Our timeline is looking better now. Along with the ministry information, we’ve been able to automatically categorise a good proportion of the ministries according to party affiliation. But it is still a little bare and it would be great to fill it out with some descriptive information about the different ministries.
The National Library of Australia’s Trove: Newspapers service is brilliant. If you haven’t seen it already, go take a look. It is a database of digitised Australian newspapers that runs from 1803 right up to the mid-1950s (and until the 1980s for the Australian Women’s Weekly). By searching in New South Wales papers on the dates of ministry change for the names of new premiers, we are sure to discover many links to relevant newspaper articles that will enrich our timeline.

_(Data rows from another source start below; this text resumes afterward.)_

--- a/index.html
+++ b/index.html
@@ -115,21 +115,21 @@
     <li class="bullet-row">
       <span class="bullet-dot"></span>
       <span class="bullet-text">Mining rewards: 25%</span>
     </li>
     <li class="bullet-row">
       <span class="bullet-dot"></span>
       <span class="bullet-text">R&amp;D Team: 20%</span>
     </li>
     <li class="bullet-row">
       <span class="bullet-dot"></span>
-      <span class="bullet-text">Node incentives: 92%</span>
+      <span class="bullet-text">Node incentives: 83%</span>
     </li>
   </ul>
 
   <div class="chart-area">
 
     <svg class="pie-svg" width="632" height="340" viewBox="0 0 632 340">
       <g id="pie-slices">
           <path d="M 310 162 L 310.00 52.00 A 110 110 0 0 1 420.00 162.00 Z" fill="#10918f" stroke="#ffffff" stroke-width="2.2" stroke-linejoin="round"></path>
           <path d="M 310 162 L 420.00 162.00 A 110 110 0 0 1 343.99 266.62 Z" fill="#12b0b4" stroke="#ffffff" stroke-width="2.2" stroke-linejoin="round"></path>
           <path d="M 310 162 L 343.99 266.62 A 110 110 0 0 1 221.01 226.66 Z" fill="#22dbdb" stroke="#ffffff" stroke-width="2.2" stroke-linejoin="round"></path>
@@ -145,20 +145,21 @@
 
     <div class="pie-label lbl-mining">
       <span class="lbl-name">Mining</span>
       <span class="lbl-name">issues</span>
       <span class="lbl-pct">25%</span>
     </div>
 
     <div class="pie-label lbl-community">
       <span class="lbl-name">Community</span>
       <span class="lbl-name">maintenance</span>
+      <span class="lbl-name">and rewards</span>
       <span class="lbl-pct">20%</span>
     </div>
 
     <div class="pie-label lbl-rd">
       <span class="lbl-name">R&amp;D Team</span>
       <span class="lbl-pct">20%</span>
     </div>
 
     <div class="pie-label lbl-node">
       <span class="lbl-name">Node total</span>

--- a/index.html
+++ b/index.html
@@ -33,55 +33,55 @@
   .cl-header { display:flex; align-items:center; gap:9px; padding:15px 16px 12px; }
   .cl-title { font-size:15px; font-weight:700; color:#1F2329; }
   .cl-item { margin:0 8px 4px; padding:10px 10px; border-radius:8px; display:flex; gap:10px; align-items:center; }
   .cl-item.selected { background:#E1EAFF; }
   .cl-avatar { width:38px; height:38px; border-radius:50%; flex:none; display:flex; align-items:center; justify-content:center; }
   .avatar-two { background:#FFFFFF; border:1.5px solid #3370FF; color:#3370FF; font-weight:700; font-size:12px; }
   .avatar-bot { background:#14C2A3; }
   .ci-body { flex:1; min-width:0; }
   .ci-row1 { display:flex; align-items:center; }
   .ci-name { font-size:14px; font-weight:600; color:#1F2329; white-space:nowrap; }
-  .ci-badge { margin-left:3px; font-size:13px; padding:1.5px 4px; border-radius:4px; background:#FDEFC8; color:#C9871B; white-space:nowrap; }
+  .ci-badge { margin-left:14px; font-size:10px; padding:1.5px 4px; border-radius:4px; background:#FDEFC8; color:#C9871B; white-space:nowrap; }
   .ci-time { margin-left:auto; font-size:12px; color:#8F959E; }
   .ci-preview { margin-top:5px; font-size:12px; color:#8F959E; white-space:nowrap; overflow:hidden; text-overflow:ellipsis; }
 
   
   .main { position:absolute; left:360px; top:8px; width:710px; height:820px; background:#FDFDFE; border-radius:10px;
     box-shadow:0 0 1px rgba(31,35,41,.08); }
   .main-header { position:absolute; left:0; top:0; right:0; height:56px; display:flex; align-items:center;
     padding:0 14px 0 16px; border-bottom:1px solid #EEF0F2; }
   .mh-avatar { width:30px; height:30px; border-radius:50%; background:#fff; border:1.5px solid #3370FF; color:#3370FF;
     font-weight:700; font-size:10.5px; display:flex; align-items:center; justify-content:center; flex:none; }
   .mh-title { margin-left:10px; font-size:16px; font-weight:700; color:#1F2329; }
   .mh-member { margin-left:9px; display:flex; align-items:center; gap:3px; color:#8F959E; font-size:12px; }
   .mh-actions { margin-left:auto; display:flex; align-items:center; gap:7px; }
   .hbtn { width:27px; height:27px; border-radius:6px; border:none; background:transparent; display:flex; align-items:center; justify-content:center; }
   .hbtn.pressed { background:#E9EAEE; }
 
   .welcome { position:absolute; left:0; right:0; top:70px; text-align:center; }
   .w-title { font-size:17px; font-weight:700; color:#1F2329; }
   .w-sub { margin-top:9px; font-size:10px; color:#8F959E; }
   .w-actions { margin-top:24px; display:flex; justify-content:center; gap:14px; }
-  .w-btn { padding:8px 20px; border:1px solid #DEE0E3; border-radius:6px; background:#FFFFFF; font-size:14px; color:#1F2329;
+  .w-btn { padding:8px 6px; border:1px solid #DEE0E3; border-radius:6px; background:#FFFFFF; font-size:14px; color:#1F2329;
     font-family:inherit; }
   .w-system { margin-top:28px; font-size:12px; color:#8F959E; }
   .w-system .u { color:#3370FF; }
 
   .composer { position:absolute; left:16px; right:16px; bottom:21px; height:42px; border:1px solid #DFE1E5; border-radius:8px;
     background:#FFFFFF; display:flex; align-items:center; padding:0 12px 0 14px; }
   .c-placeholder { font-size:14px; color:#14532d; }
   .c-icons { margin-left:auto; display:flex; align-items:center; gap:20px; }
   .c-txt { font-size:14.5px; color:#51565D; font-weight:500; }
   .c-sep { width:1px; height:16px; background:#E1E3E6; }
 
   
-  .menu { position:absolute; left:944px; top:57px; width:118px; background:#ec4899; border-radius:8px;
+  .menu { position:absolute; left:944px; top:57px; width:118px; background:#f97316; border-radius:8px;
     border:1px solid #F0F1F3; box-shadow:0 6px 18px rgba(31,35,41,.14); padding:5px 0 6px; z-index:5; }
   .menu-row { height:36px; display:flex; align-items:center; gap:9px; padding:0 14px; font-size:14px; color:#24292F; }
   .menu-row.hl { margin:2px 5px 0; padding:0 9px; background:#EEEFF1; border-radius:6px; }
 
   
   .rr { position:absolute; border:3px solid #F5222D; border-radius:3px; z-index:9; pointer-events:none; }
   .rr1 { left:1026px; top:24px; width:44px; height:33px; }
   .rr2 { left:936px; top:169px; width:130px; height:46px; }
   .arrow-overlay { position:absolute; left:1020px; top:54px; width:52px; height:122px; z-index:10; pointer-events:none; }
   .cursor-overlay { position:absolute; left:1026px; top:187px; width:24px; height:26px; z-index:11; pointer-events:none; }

In the same way that we screen scraped Wikipedia entries, we could probably also screen scrape Trove. This is a bit fiddly however and Tim Sherratt has provided a much better solution with his unofficial Australian newspapers API. An API, or application programming interface, is just a set of rules that defines how one computer service can talk to another. On the internet, APIs enable users to write programs that can interact with web sites. Tim Sherratt’s API allows us to query the Trove:Newspaper database and get back the results in formats (XML and JSON) that an application can read.
And that’s all it takes! By displaying State Records’ ministry data with the TimelineSetter tool and by connecting it with information from Wikipedia and Trove:Newspapers, we’ve quickly created a pretty useful tool. What ideas do you have for mashups using State Records’ data?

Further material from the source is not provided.